TOP

Factory farming has to end

New Report Shows Intensification Drives Loss of Wildlife

In a world struggling to get to grips with Covid, you could be forgiven for perhaps thinking that changing the way we farm and eat would be the last thing on the agenda.

Left to right :- Top: Jane Goodall, PhD, DBE; James Lomax, UNEP (moderator); Professor Tim Benton, Chatham House | Middle: Philip; Lana Weidgenant, UN Food Systems Summit; Susan Gardner, UNEP | Bottom: Louise Mabulo, The Cacao Project

However, the message from an expert panel including globally renowned primatologist, Dr Jane Goodall, as well as Susan Gardner and James Lomax from the United Nations Environment Programme (UNEP) and Professor Tim Benton from Chatham House was that because of Covid, reforming the food system is more urgent than ever.

We are facing a major crisis on the planet today… we are getting to a tipping point where things could get very gloomy indeed,” Dr Goodall told the audience at a China launch event for the Chatham House report, before arguing that the intensive farming of billions of animals should be phased out.

It was hugely encouraging to see publication of the new report by Chatham House, Food System Impacts on Biodiversity Loss, which shows so clearly that intensification of agriculture has decimated  wildlife and is affecting our ability to grow food in the future.

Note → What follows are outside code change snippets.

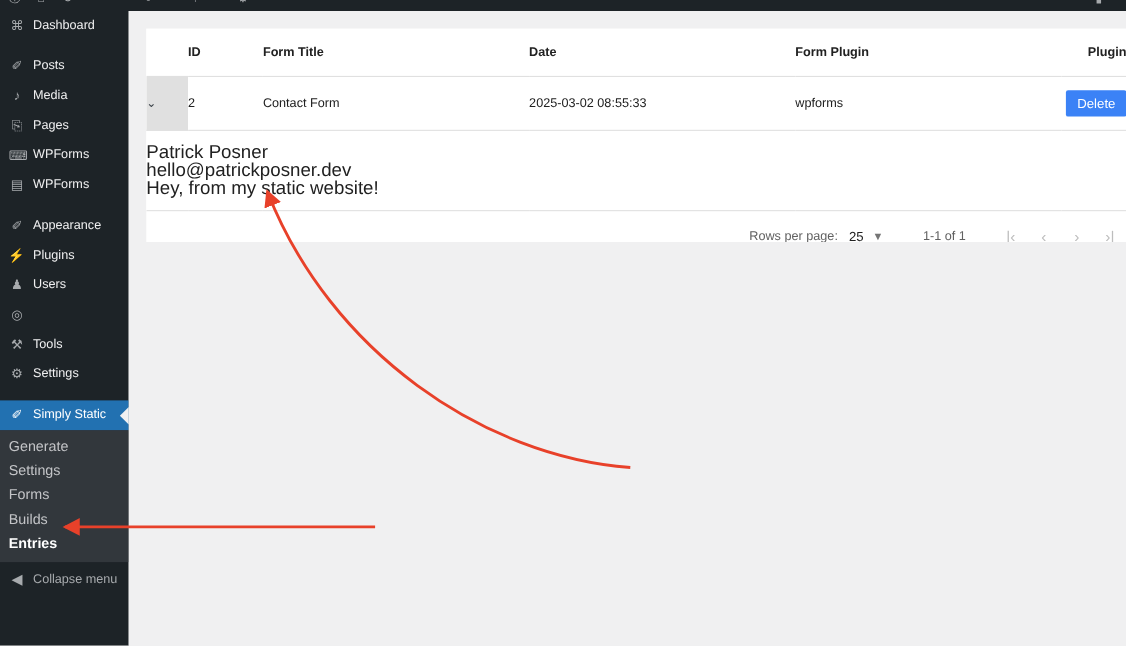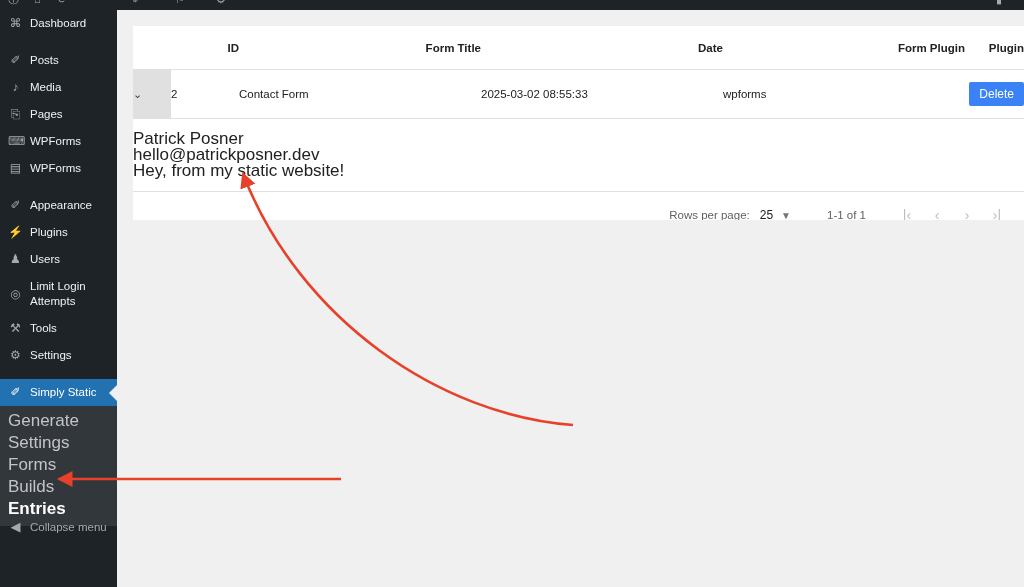"ID" table.entries th { text-align: right -> left }
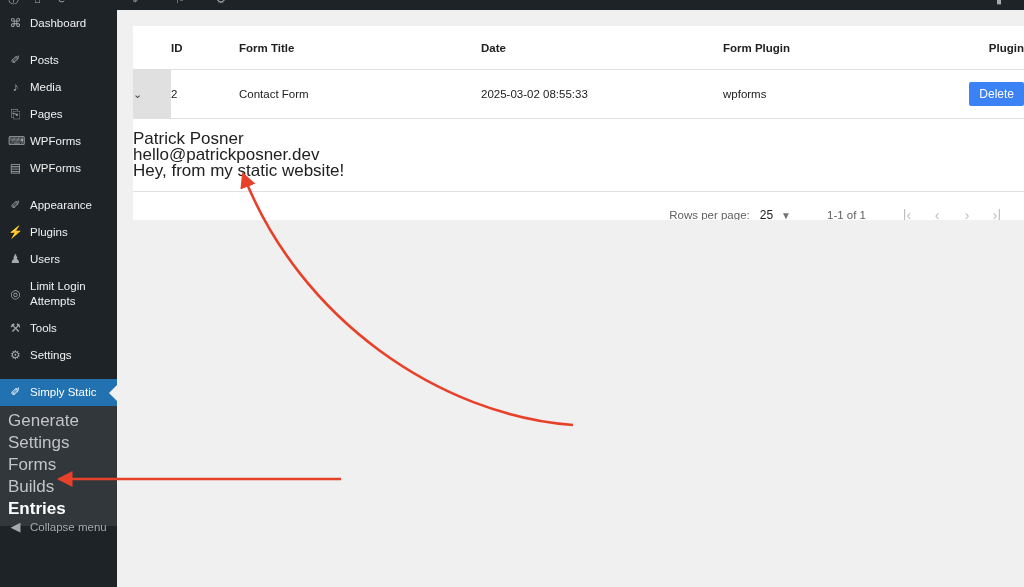"Rows per page:" .pager { padding-right: 12px -> 0px }
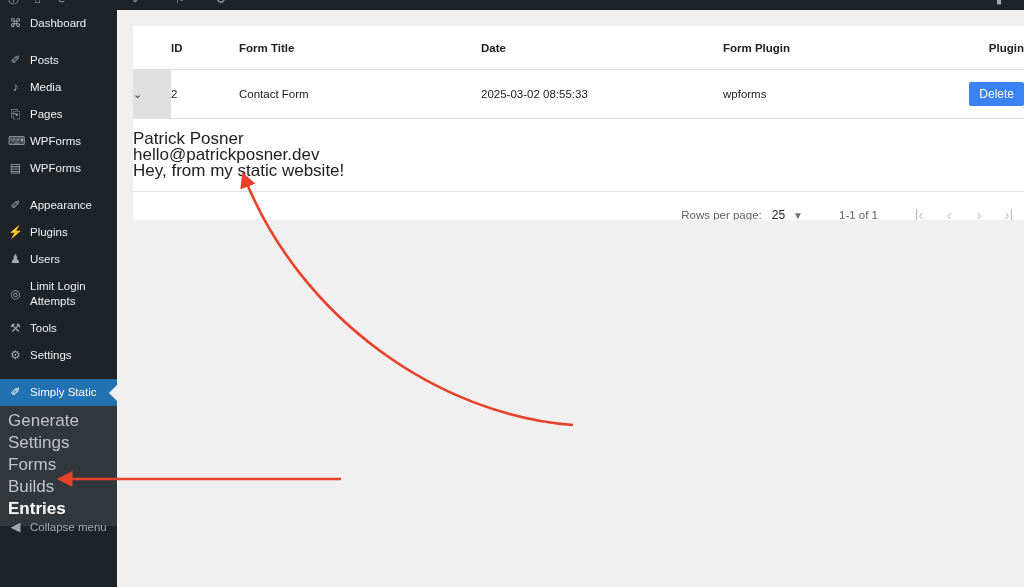"Limit Login Attempts" span.lbl { html: <span>Limit Login Attempts</span> -> none }
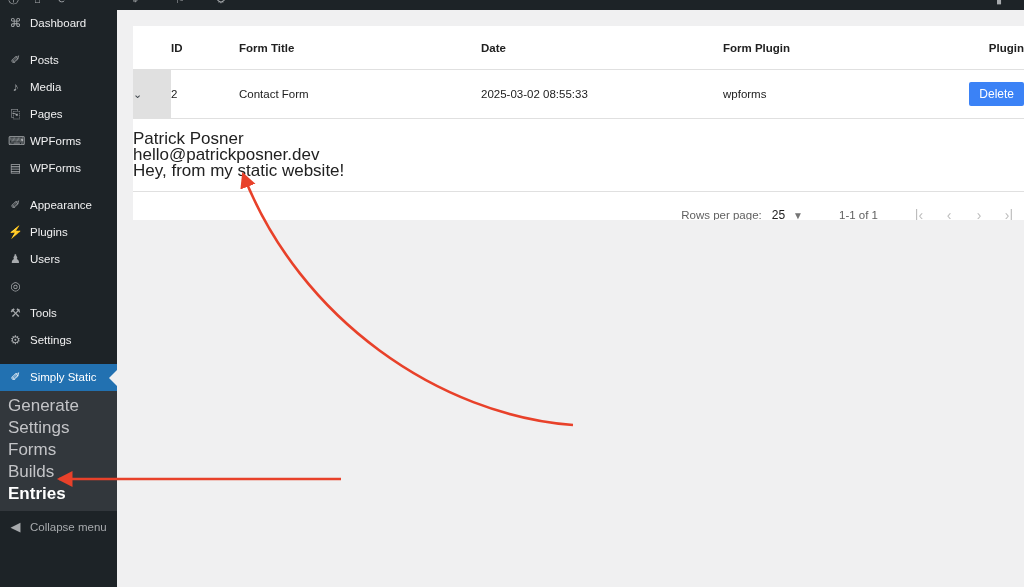"Generate" .submenu-item { font-size: 17px -> 13px }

The report finds that food is “the primary driver” of biodiversity loss, with agriculture alone threatening 86 per cent of species deemed to be at risk of extinction.

The ‘cheaper food paradigm’ is made up of vicious circles in our food system:  Increasing food production involves converting more land to agriculture, and further intensifying farming methods. Consumption rises as food prices drop – resulting in more environmental degradation and disruption of our natural ecosystems

It blames the “cheaper food paradigm”, with its goal of producing more food at lower costs through increasing use of fertilisers, pesticides and the keeping of animals caged, crammed and confined. The paradigm leads to what the Report’s lead author described as a “vicious circle” of increasing intensification that leads to more land clearance and destruction of wildlife habitats.

The biggest threats to biodiversity arise from “converting natural habitats to agriculture and farming land intensively,” Professor Benton said. This results in a “wasteful food system that fails to nourish us and undermines biodiversity and climate change”.

As a lifelong naturalist who lives on a farm, I see the impact of food production on biodiversity every single day.

I am acutely aware of how cutting down forests and ripping out hedges removes vital habitat for wildlife. It also reduces our ability to replenish oxygen supplies and take carbon out of the atmosphere.

As farming has become more intensive, so fields have got bigger, replacing natural soil fertility with artificial fertilisers, using chemical pesticides to kill off nature rather than work with her. All of this whilst removing farmed animals from the land – divorcing them from nature – and placing them in factory farms. Caged, crammed and confined. 

Far from sparing land for nature, the reality is that intensive farming means that nature is sprayed away and farmland continues to expand.

The jaguar is one of the iconic species suffering the effects of factory farming.

The bottom line is that our increasing global appetite for ever more meat from factory farms means clearing more forests worldwide for farmland, encroaching on wild lands.

Our diets have become out of balance, over-dependent on meat and dairy, putting ecosystems under ever greater pressure.

In this age of pandemic, climate and biodiversity emergency, there is an urgent need to end factory farming and reduce the consumption of meat and dairy.

As I said at this week’s launch events in the UK/Europe/USA and China, the time for change is now. Time is running out.

Which is why we need to seize the opportunity of this year’s UN Food Systems Summit to move toward a global agreement to end factory farming. To reset our food system towards regenerative, restorative ways of producing food. The UN summit presents an incredible opportunity to focus this debate in one place and form the catalyst for change on a global basis.

At Compassion in World Farming, we are determined to do all we can to ensure that the Summit is in no doubt about the pivotal need to end factory farming and reduce meat-heavy diets.

We will also continue to encourage people everywhere to take action three times a day through their food choices: eating more plants and less meat, making sure any meat comes from regenerative, agroecological sources such as genuinely pasture-fed, free range or outdoor organic. 

By respecting the sentience of animals, we will better respect ourselves by ending factory farming before it ends us.